▶ **Exercise description**: Every line below that carries the word "right" needs to be copied.

((

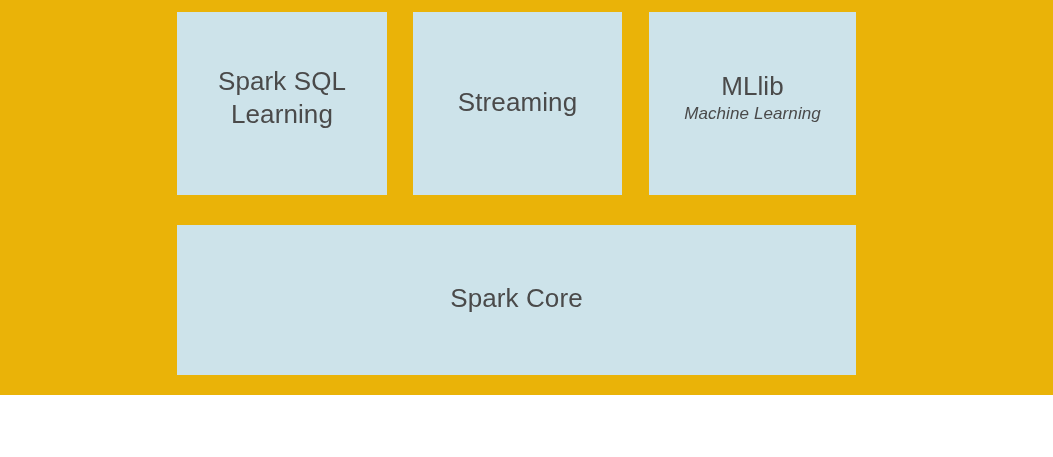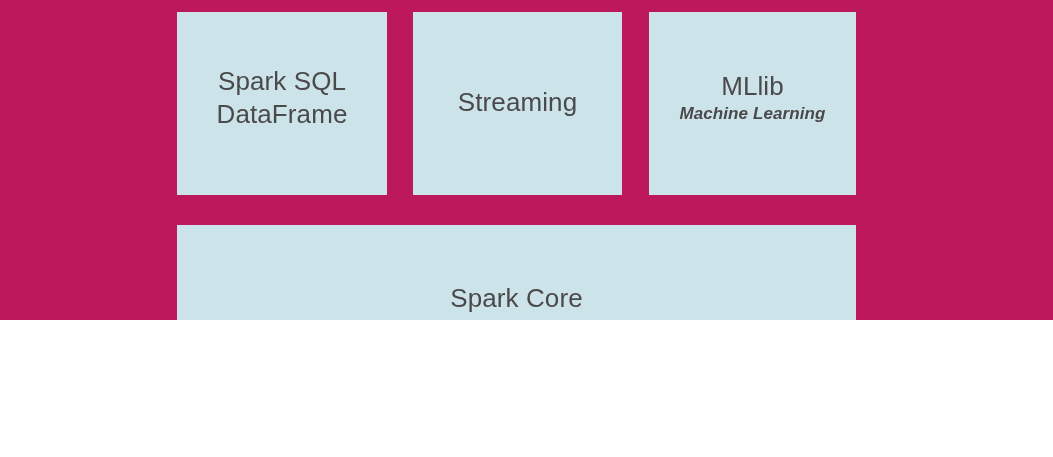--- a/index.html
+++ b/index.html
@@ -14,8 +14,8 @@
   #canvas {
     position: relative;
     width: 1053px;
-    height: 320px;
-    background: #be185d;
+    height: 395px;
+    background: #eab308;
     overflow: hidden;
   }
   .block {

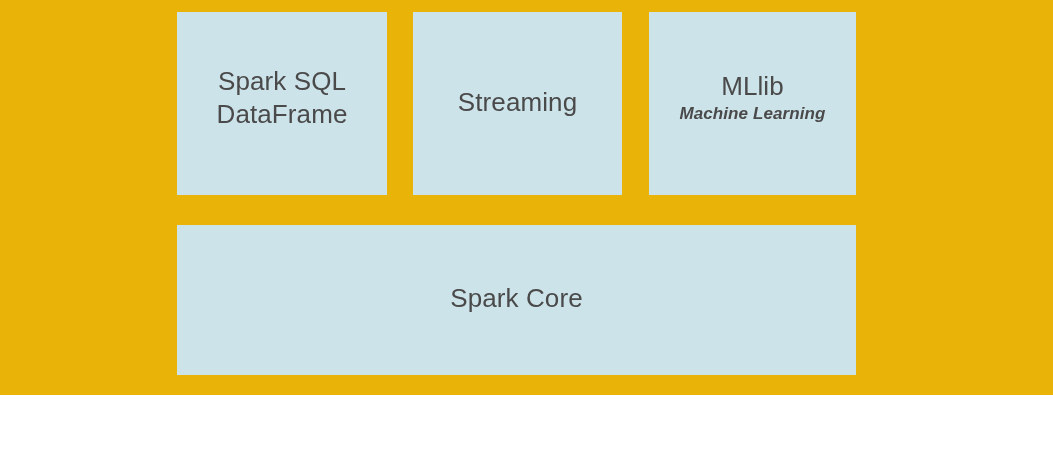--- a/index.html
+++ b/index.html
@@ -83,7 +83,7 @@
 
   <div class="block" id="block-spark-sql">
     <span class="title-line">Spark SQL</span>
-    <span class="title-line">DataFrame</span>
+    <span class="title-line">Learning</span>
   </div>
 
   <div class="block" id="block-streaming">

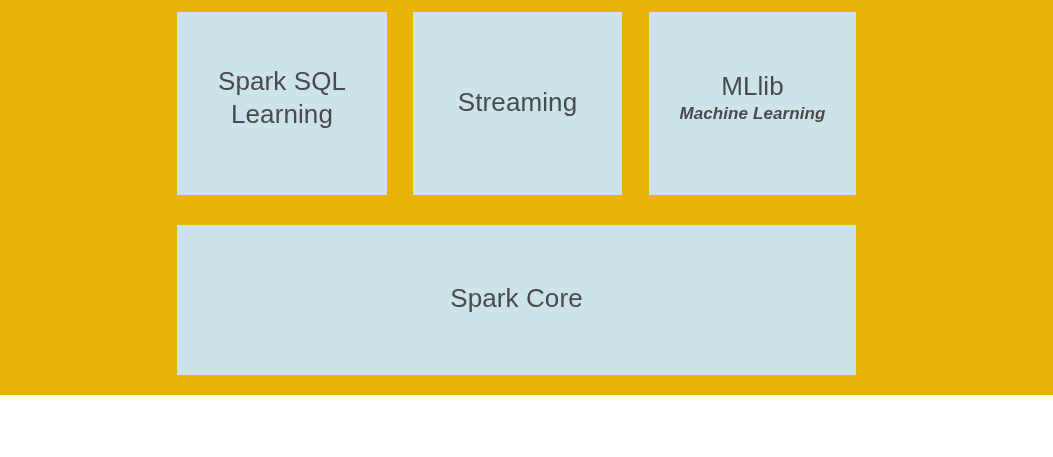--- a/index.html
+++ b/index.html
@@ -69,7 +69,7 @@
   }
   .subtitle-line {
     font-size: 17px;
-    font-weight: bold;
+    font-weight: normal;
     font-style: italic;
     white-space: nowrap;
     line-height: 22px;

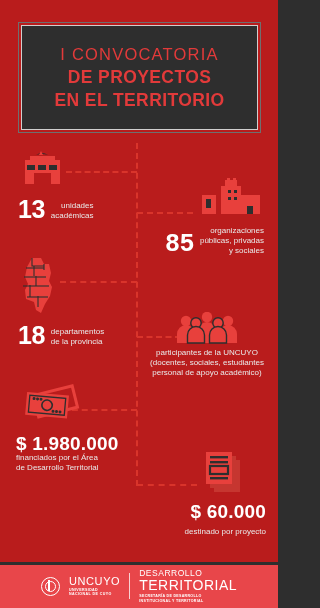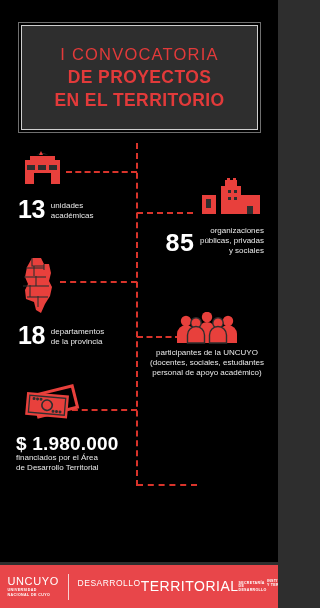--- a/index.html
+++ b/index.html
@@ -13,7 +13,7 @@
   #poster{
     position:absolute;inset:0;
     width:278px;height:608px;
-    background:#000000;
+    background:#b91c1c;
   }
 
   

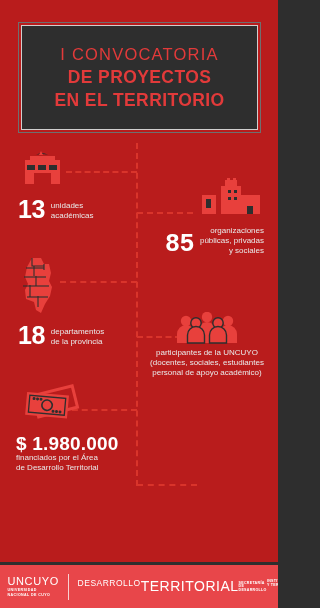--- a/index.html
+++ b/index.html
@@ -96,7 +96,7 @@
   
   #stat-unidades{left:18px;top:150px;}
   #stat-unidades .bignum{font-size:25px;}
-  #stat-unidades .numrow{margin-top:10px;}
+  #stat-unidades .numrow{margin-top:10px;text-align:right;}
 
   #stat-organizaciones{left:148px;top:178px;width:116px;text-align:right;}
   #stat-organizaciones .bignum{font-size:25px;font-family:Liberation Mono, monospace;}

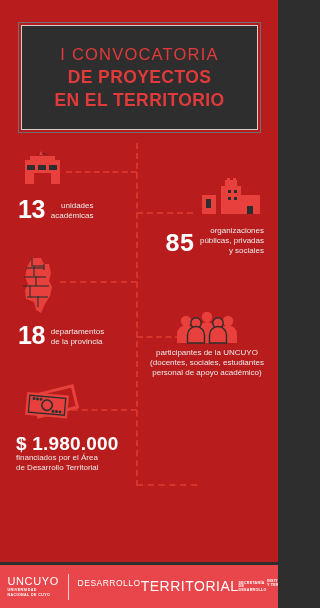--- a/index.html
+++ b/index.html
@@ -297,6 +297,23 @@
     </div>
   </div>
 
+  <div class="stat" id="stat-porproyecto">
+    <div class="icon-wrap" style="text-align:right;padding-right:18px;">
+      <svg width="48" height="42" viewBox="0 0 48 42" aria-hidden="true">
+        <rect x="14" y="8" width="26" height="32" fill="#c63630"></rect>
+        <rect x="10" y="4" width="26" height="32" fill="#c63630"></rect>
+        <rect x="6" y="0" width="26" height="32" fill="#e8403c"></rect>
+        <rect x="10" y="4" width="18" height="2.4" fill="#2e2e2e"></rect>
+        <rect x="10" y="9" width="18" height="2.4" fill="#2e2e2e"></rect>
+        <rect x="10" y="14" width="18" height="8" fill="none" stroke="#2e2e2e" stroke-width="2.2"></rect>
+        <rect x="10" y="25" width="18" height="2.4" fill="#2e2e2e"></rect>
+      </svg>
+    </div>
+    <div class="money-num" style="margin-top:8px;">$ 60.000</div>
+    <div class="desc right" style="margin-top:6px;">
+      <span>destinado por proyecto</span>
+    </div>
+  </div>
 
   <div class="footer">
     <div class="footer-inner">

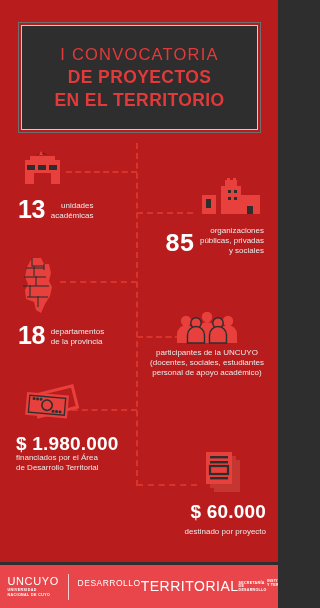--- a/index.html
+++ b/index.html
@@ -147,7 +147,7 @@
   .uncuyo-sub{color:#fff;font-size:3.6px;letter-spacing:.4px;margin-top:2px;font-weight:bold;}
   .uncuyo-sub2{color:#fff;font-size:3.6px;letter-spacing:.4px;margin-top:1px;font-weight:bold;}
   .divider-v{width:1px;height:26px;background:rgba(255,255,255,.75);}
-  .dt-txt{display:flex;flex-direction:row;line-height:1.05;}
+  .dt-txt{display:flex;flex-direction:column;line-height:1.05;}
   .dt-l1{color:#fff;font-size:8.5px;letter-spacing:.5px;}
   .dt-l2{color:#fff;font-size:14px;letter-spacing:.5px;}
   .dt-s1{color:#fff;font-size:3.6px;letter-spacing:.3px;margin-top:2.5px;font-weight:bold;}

))

▶ **Exercise answer**:
+  #stat-unidades .numrow{margin-top:10px;text-align:right;}
   #stat-organizaciones{left:148px;top:178px;width:116px;text-align:right;}
+    <div class="icon-wrap" style="text-align:right;padding-right:18px;">
+    <div class="desc right" style="margin-top:6px;">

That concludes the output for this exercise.